■ Required action
Give back, word for word, the line that contains "MAKITA HG5030K - TEPLOVZDUŠNÁ" and all lines after it in the material, through the last; please include only these.

■ Information supplied
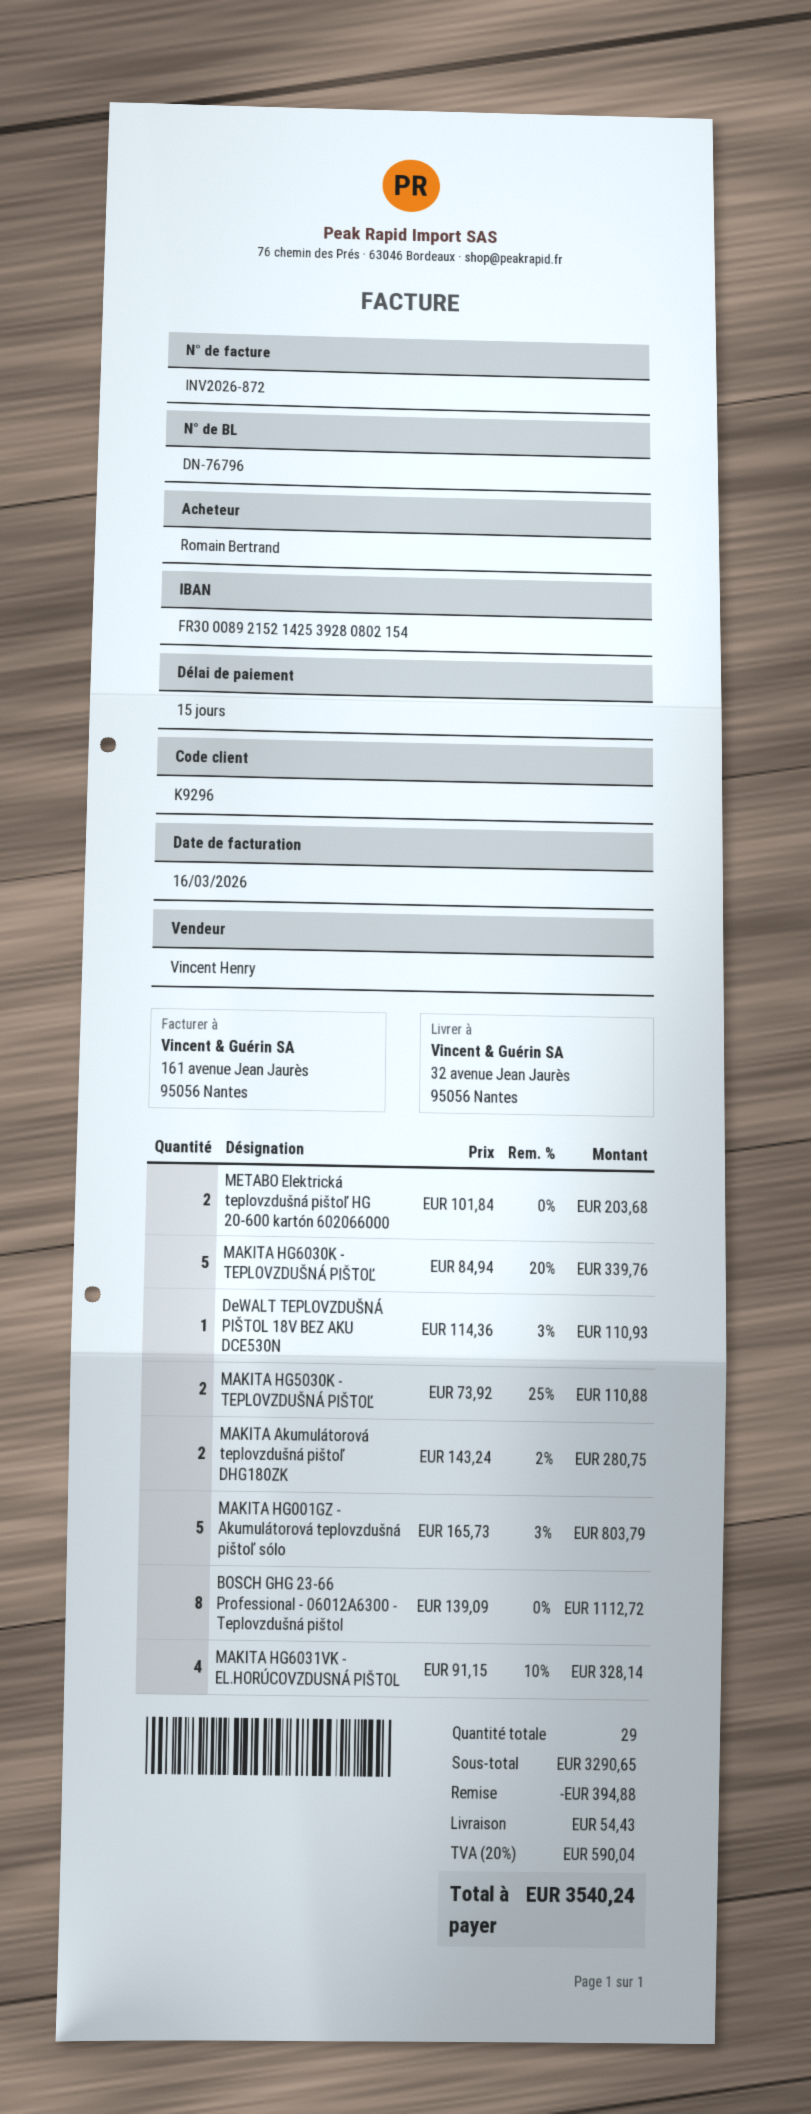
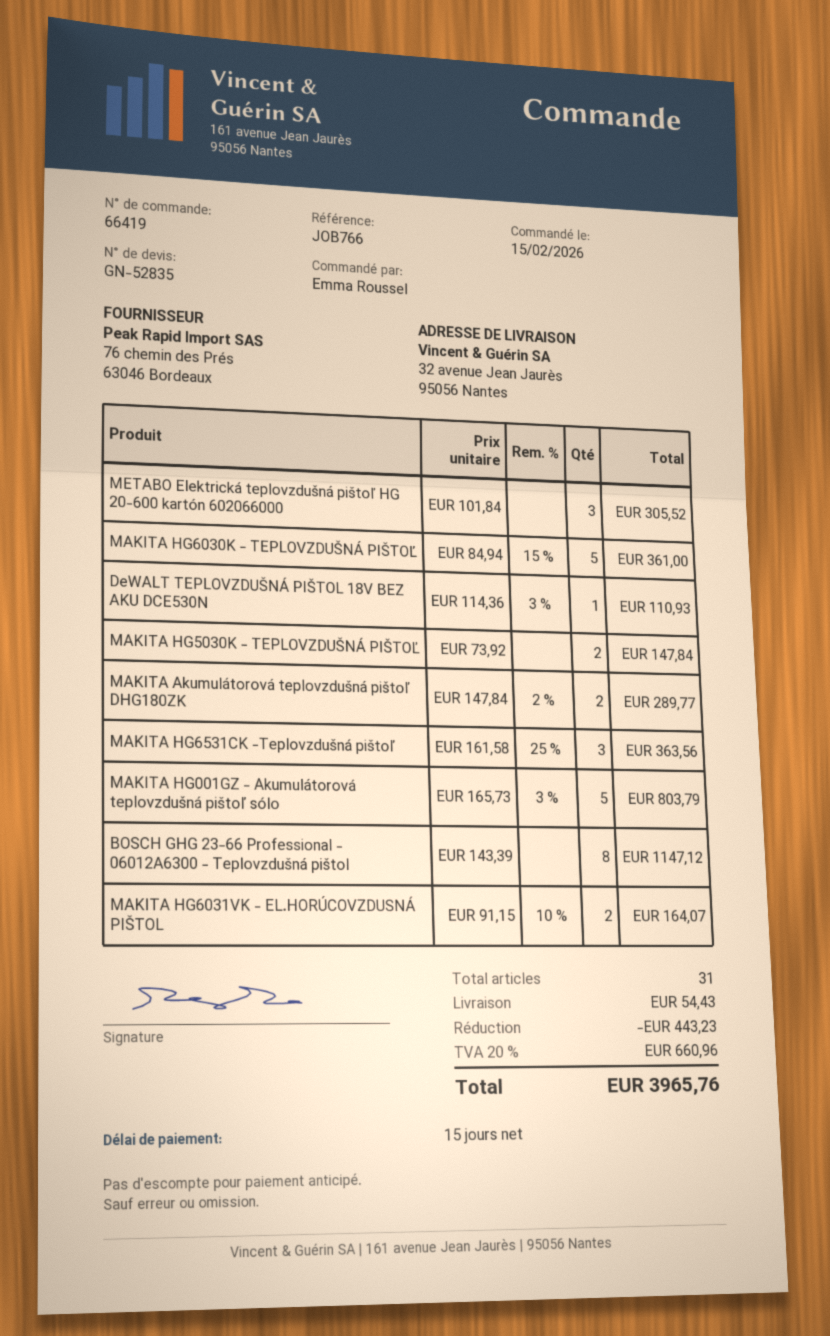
ordered by: Romain Bertrand -> Emma Roussel
METABO Elektrická teplovzdušná pištoľ HG 20-600 kartón 602066000: 2 x 101.84 = 203.68 -> 3 x 101.84 = 305.52
MAKITA HG6030K - TEPLOVZDUŠNÁ PIŠTOĽ: 5 x 84.94 - 20% = 339.76 -> 5 x 84.94 - 15% = 361.00
MAKITA HG5030K - TEPLOVZDUŠNÁ PIŠTOĽ: 2 x 73.92 - 25% = 110.88 -> 2 x 73.92 = 147.84
MAKITA Akumulátorová teplovzdušná pištoľ DHG180ZK: 2 x 143.24 - 2% = 280.75 -> 2 x 147.84 - 2% = 289.77
BOSCH GHG 23-66 Professional - 06012A6300 - Teplovzdušná pištol: 8 x 139.09 = 1112.72 -> 8 x 143.39 = 1147.12
MAKITA HG6031VK - EL.HORÚCOVZDUSNÁ PIŠTOL: 4 x 91.15 - 10% = 328.14 -> 2 x 91.15 - 10% = 164.07
MAKITA HG6531CK -Teplovzdušná pištoľ: none -> 3 x 161.58 - 25% = 363.56
total quantity: 29 -> 31
discount: 394.88 -> 443.23
tax: 20% = 590.04 -> 20% = 660.96
total: 3540.24 -> 3965.76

■ Exercise answer
MAKITA HG5030K - TEPLOVZDUŠNÁ PIŠTOĽ: 2 x 73.92 - 25% = 110.88 -> 2 x 73.92 = 147.84
MAKITA Akumulátorová teplovzdušná pištoľ DHG180ZK: 2 x 143.24 - 2% = 280.75 -> 2 x 147.84 - 2% = 289.77
BOSCH GHG 23-66 Professional - 06012A6300 - Teplovzdušná pištol: 8 x 139.09 = 1112.72 -> 8 x 143.39 = 1147.12
MAKITA HG6031VK - EL.HORÚCOVZDUSNÁ PIŠTOL: 4 x 91.15 - 10% = 328.14 -> 2 x 91.15 - 10% = 164.07
MAKITA HG6531CK -Teplovzdušná pištoľ: none -> 3 x 161.58 - 25% = 363.56
total quantity: 29 -> 31
discount: 394.88 -> 443.23
tax: 20% = 590.04 -> 20% = 660.96
total: 3540.24 -> 3965.76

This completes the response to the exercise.